Woonsocket, Warwick Mentoring Programs Awarded Federal Grant

R.I. Mentoring Partnership Will Receive Over $180,000 to Support Work with Children

Providence, R.I. – An initiative that connects at-risk children in Warwick and Woonsocket with adult mentors who can make a positive difference in their lives is getting an infusion of federal funds, U.S. Senator Sheldon Whitehouse (D-R.I.) announced today.

The Rhode Island Mentoring Partnership will receive $185,537 from the U.S. Department of Education for mentoring programs for Warwick and Woonsocket students in grades 4-8.

“When I was Attorney General, I saw first-hand the enormous change that supportive, involved adults could make in students’ lives through the after-school and mentoring programs we built at Oliver Hazard Perry Middle School in Providence,” Whitehouse said. “This federal funding, combined with the tireless work of volunteer mentors, will make a real difference in these young people’s lives.”

Whitehouse, who helped kick off the Woonsocket mentoring program at Pothier Elementary School in April, wrote to the Department of Education to support the partnership’s grant application. He also co-signed a letter with several other Senators to express strong support for providing $100 million in federal funding for mentoring programs in fiscal year 2008.

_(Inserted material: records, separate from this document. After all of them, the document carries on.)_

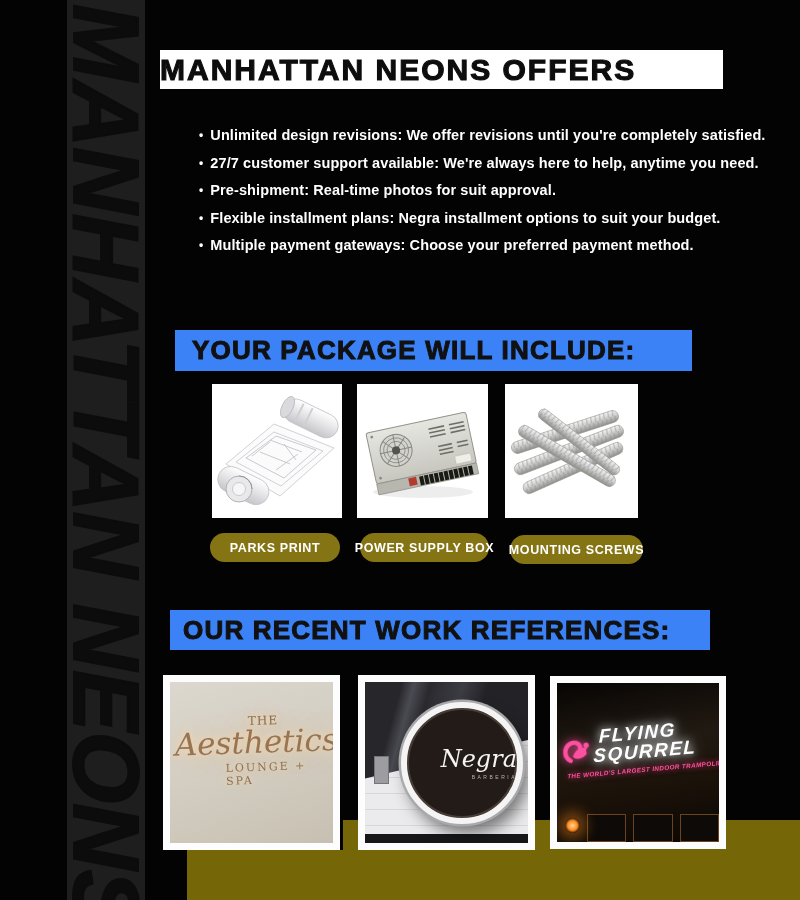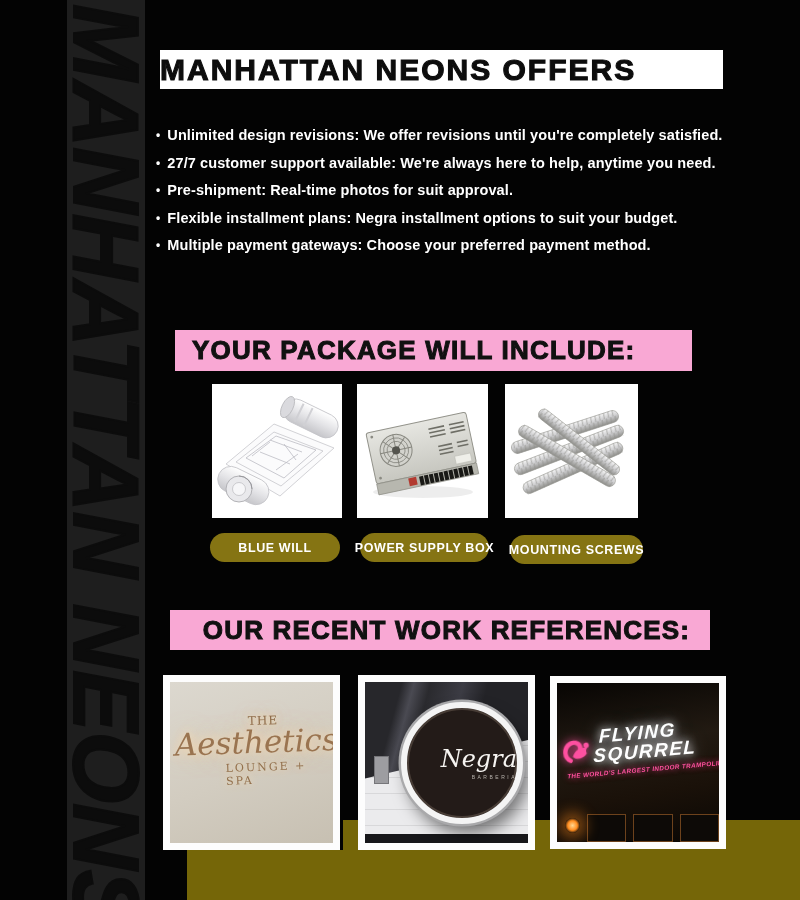--- a/index.html
+++ b/index.html
@@ -32,7 +32,7 @@
 
   
   .offers{position:absolute;left:156px;top:122px;width:632px;margin:0;padding:0;list-style:none;}
-  .offers li{color:#ffffff;font-size:14.5px;font-weight:700;line-height:27.5px;letter-spacing:0.1px;white-space:nowrap;}
+  .offers li{color:#ffffff;font-size:14.5px;font-weight:700;line-height:27.5px;letter-spacing:0.1px;white-space:nowrap;margin-left:43px;}
   .offers .bullet{font-size:12px;margin-right:7px;vertical-align:1px;}
 
   

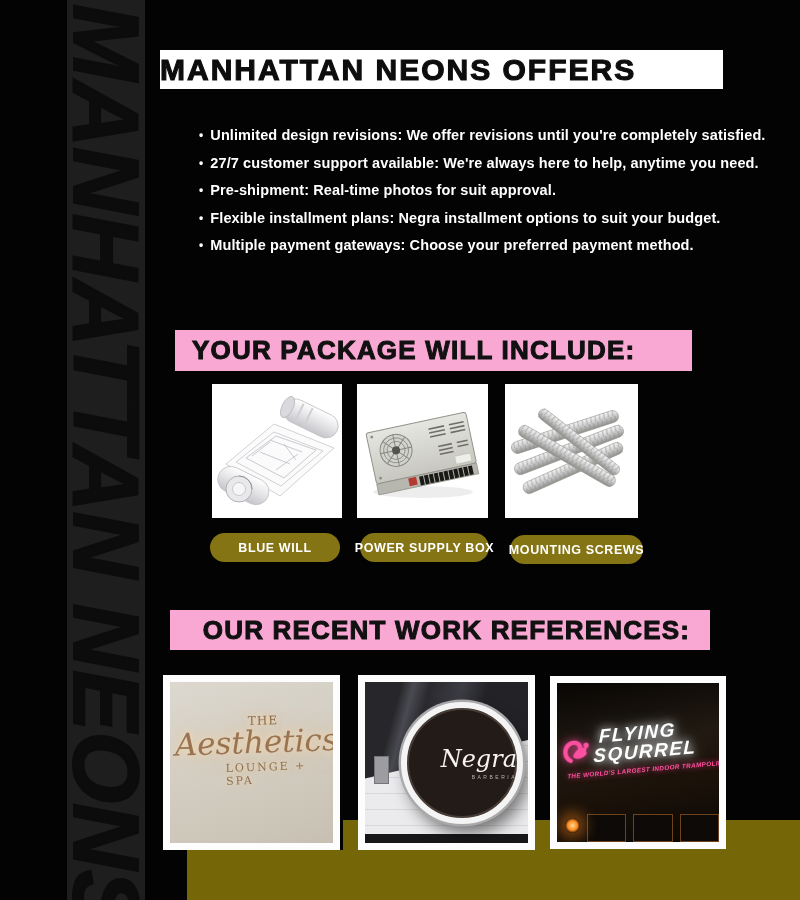--- a/index.html
+++ b/index.html
@@ -23,7 +23,7 @@
               display:flex;align-items:center;box-sizing:border-box;}
   .title-band span{font-weight:900;font-size:30px;letter-spacing:2px;color:#0d0d0d;
                    -webkit-text-stroke:1.1px #0d0d0d;white-space:nowrap;}
-  .band{position:absolute;background:#f9a8d4;display:flex;align-items:center;box-sizing:border-box;}
+  .band{position:absolute;background:#3b82f6;display:flex;align-items:center;box-sizing:border-box;}
   .band span{font-weight:900;color:#111;-webkit-text-stroke:1px #111;white-space:nowrap;}
   .band-package{left:175px;top:330px;width:517px;height:41px;padding-left:17px;}
   .band-package span{font-size:26px;letter-spacing:1.2px;}

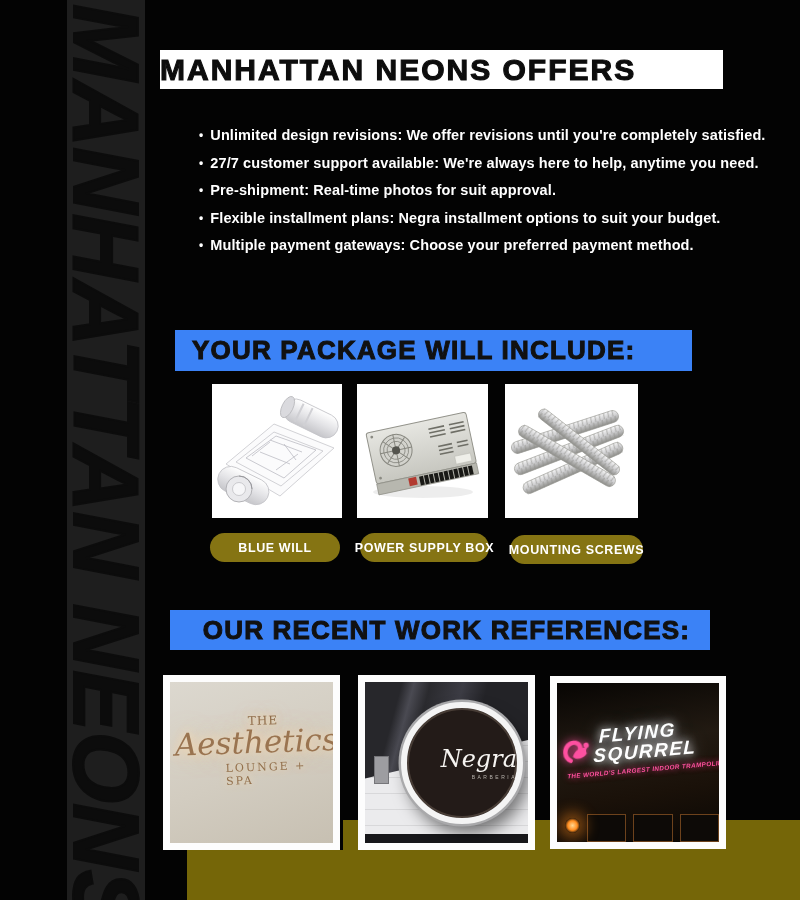--- a/index.html
+++ b/index.html
@@ -253,7 +253,7 @@
   </div>
 
   <div class="pill pill-1">
-    <span>BLUE WILL</span>
+    <span>PARKS PRINT</span>
   </div>
   <div class="pill pill-2">
     <span>POWER SUPPLY BOX</span>

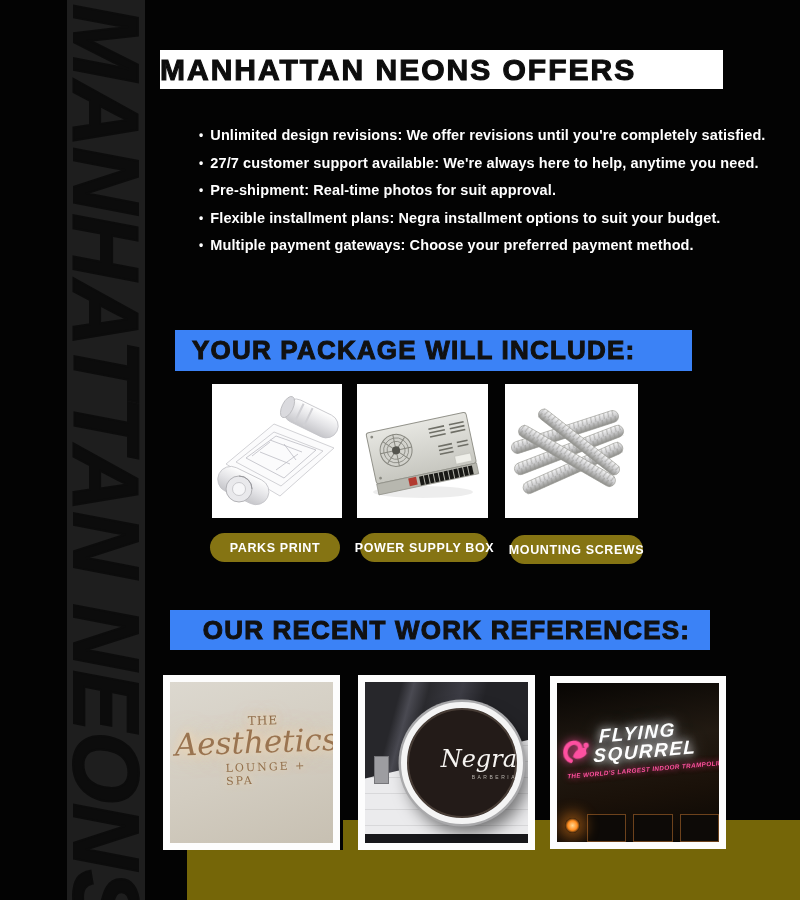--- a/index.html
+++ b/index.html
@@ -27,7 +27,7 @@
   .band span{font-weight:900;color:#111;-webkit-text-stroke:1px #111;white-space:nowrap;}
   .band-package{left:175px;top:330px;width:517px;height:41px;padding-left:17px;}
   .band-package span{font-size:26px;letter-spacing:1.2px;}
-  .band-refs{left:170px;top:610px;width:540px;height:40px;padding-left:13px;justify-content:center;}
+  .band-refs{left:170px;top:610px;width:540px;height:40px;padding-left:13px;}
   .band-refs span{font-size:26px;letter-spacing:1.2px;}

The Rhode Island Mentoring Partnership recruits, trains, and supports adults to serve as positive role models for disadvantaged, at-risk children – young people with emotional difficulties, low self-esteem, poor peer relationships, or low academic performance – across the state. Volunteer mentors commit to serving at least one hour per week for one year, and receive regular training from partnership staff.